CrimeFest was back in Bristol last month with writers and readers delighted simply to meet and talk in the flesh rather than online for the first time in three years. Naturally there were panels of speakers, but the serious discussions tended to be in the surrounding bars and restaurants as old friends were reunited, old enemies avoided and new contacts made.

There were several notable absentees: Samantha Norman after finding herself double-booked at a charity event, Nev Fountain after a positive Covid test and Ali Karim due to a family bereavement. Saddest of all was the absence of Thalia Proctor, who died aged 52 in April, though her parents attended in her memory.

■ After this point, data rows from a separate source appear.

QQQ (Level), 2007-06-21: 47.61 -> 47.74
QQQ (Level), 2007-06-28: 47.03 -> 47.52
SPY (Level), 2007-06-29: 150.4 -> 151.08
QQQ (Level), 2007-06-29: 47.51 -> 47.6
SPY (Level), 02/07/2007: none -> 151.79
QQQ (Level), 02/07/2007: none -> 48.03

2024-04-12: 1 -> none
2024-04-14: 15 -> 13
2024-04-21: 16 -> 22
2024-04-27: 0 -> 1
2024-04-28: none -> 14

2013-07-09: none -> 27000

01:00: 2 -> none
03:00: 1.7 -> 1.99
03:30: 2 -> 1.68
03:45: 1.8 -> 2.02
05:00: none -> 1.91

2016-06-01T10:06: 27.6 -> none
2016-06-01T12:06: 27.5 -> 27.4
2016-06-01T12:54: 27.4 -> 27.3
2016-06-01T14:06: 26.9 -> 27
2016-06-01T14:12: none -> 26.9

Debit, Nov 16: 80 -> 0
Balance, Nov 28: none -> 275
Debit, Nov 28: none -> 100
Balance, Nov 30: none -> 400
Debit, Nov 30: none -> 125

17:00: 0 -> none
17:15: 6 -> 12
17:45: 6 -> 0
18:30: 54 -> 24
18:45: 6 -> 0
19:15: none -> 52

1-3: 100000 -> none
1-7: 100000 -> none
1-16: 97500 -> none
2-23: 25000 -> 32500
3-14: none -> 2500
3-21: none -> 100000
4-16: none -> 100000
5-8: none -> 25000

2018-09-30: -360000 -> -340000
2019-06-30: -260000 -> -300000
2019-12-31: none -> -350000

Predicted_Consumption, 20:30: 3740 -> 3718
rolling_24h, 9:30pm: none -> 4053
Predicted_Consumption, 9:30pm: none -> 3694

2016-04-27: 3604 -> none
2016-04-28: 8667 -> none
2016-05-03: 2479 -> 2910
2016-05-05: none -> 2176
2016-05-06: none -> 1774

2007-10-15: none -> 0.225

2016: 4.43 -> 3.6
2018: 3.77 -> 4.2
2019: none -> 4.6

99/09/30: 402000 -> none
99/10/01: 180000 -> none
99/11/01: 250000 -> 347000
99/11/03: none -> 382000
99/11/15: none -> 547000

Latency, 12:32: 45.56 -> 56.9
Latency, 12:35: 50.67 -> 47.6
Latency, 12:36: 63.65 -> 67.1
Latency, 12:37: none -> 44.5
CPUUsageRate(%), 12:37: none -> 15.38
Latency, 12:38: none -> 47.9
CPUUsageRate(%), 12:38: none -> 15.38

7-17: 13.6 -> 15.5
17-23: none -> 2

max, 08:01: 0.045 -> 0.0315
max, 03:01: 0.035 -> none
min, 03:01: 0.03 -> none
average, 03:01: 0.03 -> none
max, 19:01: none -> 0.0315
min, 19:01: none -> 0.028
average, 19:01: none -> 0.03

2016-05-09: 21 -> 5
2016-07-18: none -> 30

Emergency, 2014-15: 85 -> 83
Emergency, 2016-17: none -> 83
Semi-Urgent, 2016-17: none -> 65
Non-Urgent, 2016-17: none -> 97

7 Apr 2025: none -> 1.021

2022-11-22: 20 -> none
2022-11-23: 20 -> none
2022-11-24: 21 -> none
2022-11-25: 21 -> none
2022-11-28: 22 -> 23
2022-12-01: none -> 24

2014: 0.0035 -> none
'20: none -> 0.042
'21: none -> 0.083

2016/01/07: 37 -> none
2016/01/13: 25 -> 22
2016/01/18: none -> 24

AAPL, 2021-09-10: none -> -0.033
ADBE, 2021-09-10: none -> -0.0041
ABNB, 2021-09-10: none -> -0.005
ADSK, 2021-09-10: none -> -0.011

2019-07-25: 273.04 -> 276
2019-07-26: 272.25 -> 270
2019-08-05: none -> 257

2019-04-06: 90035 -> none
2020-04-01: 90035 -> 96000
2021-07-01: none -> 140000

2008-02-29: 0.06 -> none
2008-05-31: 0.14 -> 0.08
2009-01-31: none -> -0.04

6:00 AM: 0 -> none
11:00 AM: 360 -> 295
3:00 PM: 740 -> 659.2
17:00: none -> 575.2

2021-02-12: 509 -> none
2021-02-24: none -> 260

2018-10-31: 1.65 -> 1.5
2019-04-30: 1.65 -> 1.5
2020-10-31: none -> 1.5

Personally I missed the presence of regular American delegate Bill Gottfried, who died in 2021 aged 85. Bill, a doctor with  slightly unhealthy interest in fictional murder, always used to sit in the front row of the panels I was on and always asked the first question, always a thoughtful and incisive one. I made a habit at CrimeFest of having breakfast with Bill and his wife Toby, found them both excellent company and frighteningly well-read in crime fiction. Every time we met, Bill would express his admiration (perhaps not quite the right word) for my habit of wearing a tie, claiming that the last one he owned had been torn off and thrown away on the day he left the U.S. Army.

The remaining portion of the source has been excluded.